In 1818 the first bathhouse was built, which was back then only a small wooden building. This was swiftly replaced by a building with a central part and two side buildings. Soon, this proved too small and in 1884 the construction on the Kurhaus was started. This building, in Italian Renaissance style burned down the next year, but rebuilding started right away and the new building still exists today. A heavy storm in 1894 was the starting point of construction work on a harbour. It was finished 10 years later and the traditional flat-bottomed ships were replaced by herring luggers. Herring became the main catch of the fleet, and soon an auction location was built to sell the fish.
The city of Aalborg is located around the narrowest point of the Limfjord. The first settlement dates back to Iron Age Vikings around 600 AD, and another to the 9th century.
Aalborg’s position in the limfjord made it an important harbour during the Middle Ages. The town grew due to royal trading privileges and the thriving herring fishing industry. At the beginning of the 19th century, the city lost its important position as a main trading port with Norway and the city came in decline. The prosperity of the city suffered due to a decline in the herring fishing.
Towards the end of the 19th century there was however an upturn, when the bridge over the Limfjord was completed in 1865. The city became connected by train and wealth came back to the city in the form of the production of tobacco, spirits, fertilisers and cement.
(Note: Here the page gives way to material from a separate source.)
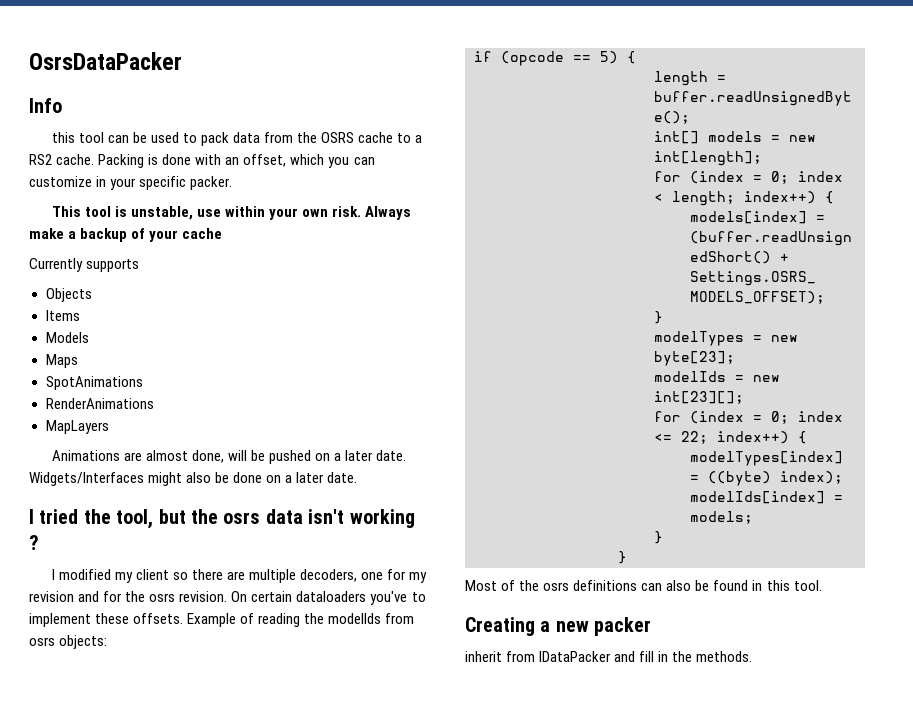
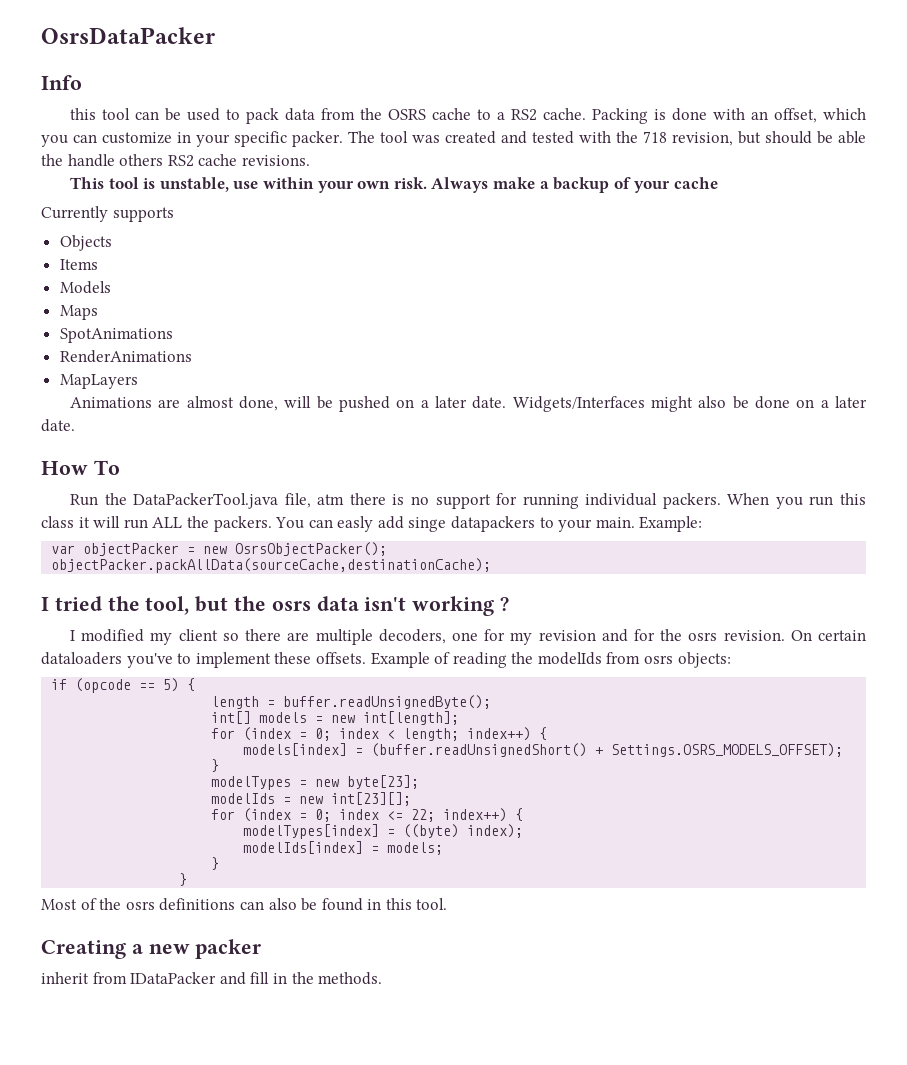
(233, 183) none -> [348,131,866,146] [41,154,310,167] The tool was created and tested with the 718 revision, but should be able the handle others RS2 cache revisions.
(358, 477) none -> [41,460,120,475] [70,493,866,509] [41,516,703,532] [51,542,388,556] [51,558,492,573] // How To // Run the DataPackerTool.java file, atm there is no support for running individual packers. When you run this class it will run ALL the packers. You can easly add singe datapackers to your main. Example: // var objectPacker = new OsrsObjectPacker(); // objectPacker.packAllData(sourceCache,destinationCache);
In the last 50 years the focus of the city has been shifting from industrialized to a more administrative focus. With its theatres, symphony orchestra, opera company, performance venues, and museums such as Aalborg Historical Museum and the Aalborg Museum of Modern Art, Aalborg is an important cultural hub.
On June 27th you will be welcomed on board. The captain will give a small introduction talk, explaining the planning for the days to come and our crew will show you your cabins.
The next morning it is time to sail! In just a couple of minutes we will leave the port of Scheveningen and we will start setting sail, destination: Aalborg.
Op the morning of July 3rd we will arrive in the harbor of Aalborg, where you will have time to discover this historic place and have a look around the other tall ships which have gathered here. The next morning, after breakfast it is time to say goodbye to your fellow ship mates and leave the ship.